(Records from a data collection)
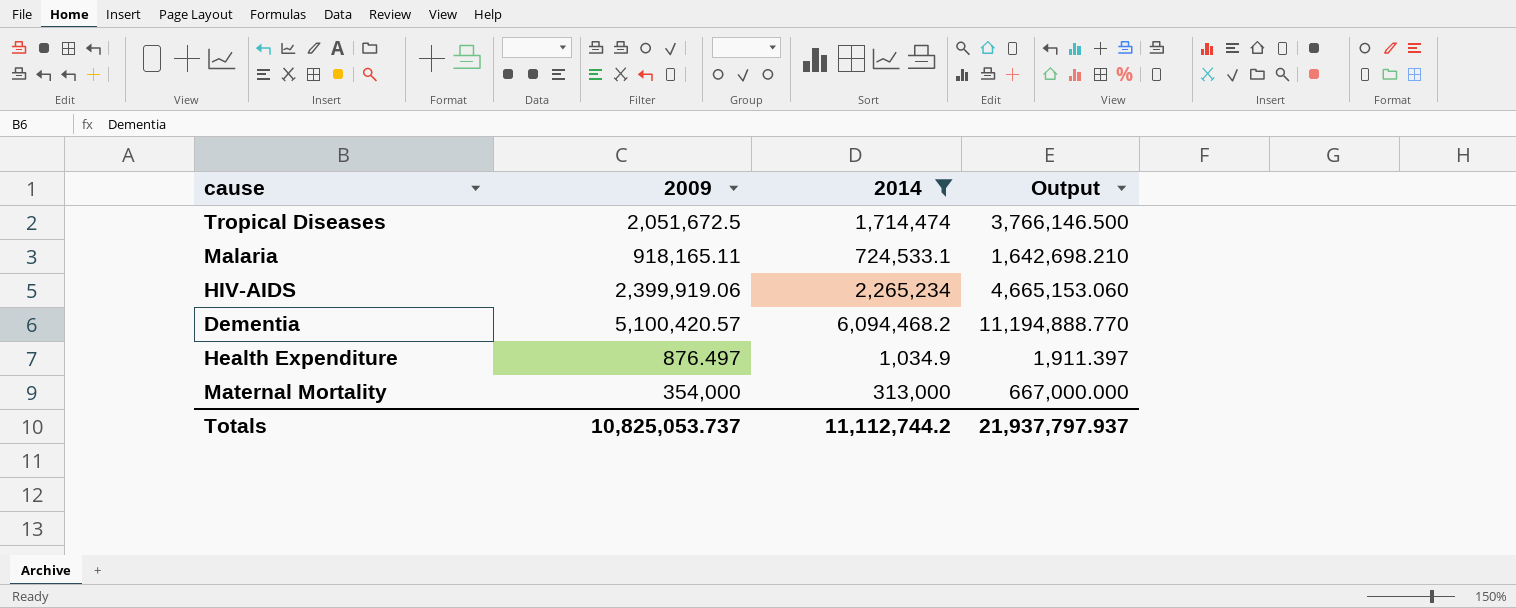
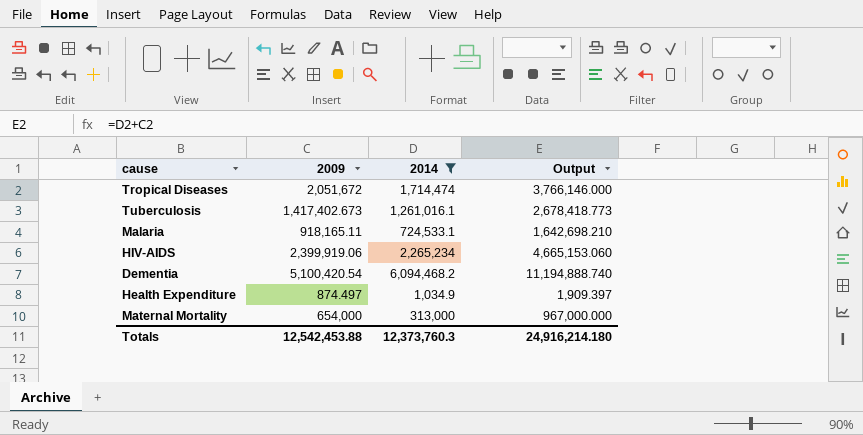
Tropical Diseases | 2009: 2,051,672.5 -> 2,051,672
Tropical Diseases | Output: 3,766,146.500 -> 3,766,146.000
row Tuberculosis: none -> 1,417,402.673 | 1,261,016.1 | 2,678,418.773
Dementia | 2009: 5,100,420.57 -> 5,100,420.54
Dementia | Output: 11,194,888.770 -> 11,194,888.740
Health Expenditure | 2009: 876.497 -> 874.497
Health Expenditure | Output: 1,911.397 -> 1,909.397
Maternal Mortality | 2009: 354,000 -> 654,000
Maternal Mortality | Output: 667,000.000 -> 967,000.000
Totals | 2009: 10,825,053.737 -> 12,542,453.88
Totals | 2014: 11,112,744.2 -> 12,373,760.3
Totals | Output: 21,937,797.937 -> 24,916,214.180

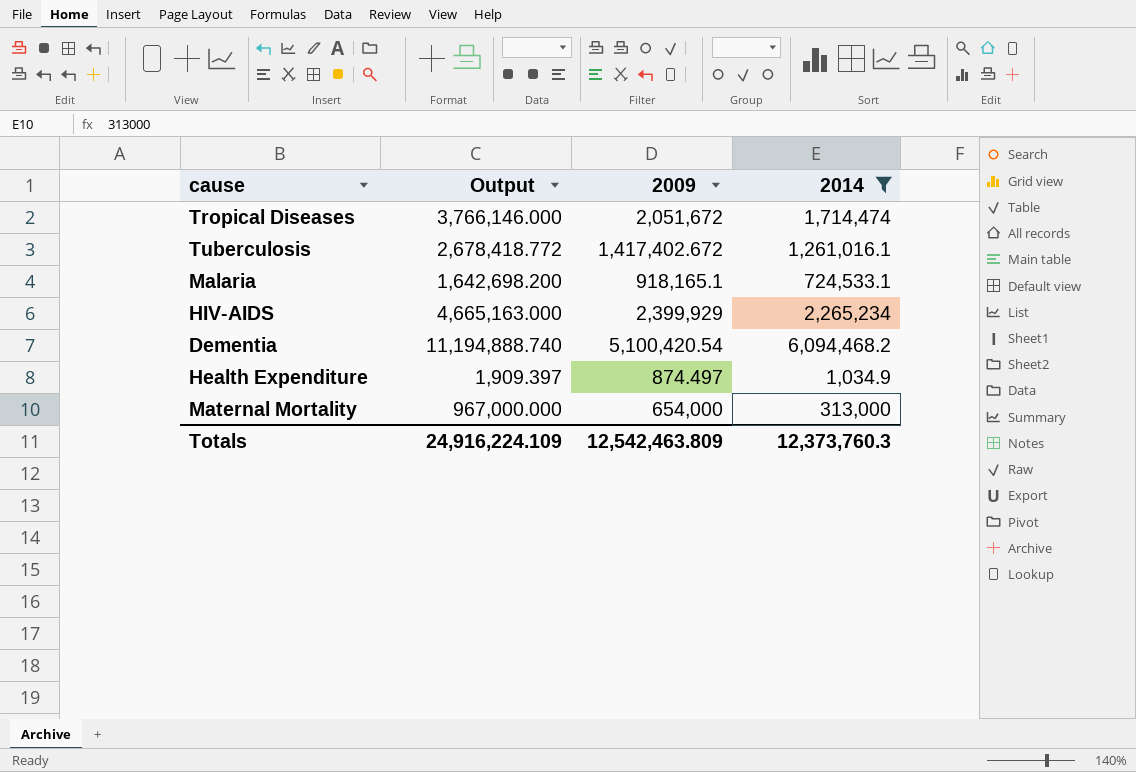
column Output | position: 4 -> 2
Tuberculosis | Output: 2,678,418.773 -> 2,678,418.772
Tuberculosis | 2009: 1,417,402.673 -> 1,417,402.672
Malaria | Output: 1,642,698.210 -> 1,642,698.200
Malaria | 2009: 918,165.11 -> 918,165.1
HIV-AIDS | Output: 4,665,153.060 -> 4,665,163.000
HIV-AIDS | 2009: 2,399,919.06 -> 2,399,929
Totals | Output: 24,916,214.180 -> 24,916,224.109
Totals | 2009: 12,542,453.88 -> 12,542,463.809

Your assignment: Please give an exact copy of the lines from the line containing "Maternal Mortality | Output: 667,000.000" through the end of the records above, pictures excluded.

Reply to the task:
Maternal Mortality | Output: 667,000.000 -> 967,000.000
Totals | 2009: 10,825,053.737 -> 12,542,453.88
Totals | 2014: 11,112,744.2 -> 12,373,760.3
Totals | Output: 21,937,797.937 -> 24,916,214.180

column Output | position: 4 -> 2
Tuberculosis | Output: 2,678,418.773 -> 2,678,418.772
Tuberculosis | 2009: 1,417,402.673 -> 1,417,402.672
Malaria | Output: 1,642,698.210 -> 1,642,698.200
Malaria | 2009: 918,165.11 -> 918,165.1
HIV-AIDS | Output: 4,665,153.060 -> 4,665,163.000
HIV-AIDS | 2009: 2,399,919.06 -> 2,399,929
Totals | Output: 24,916,214.180 -> 24,916,224.109
Totals | 2009: 12,542,453.88 -> 12,542,463.809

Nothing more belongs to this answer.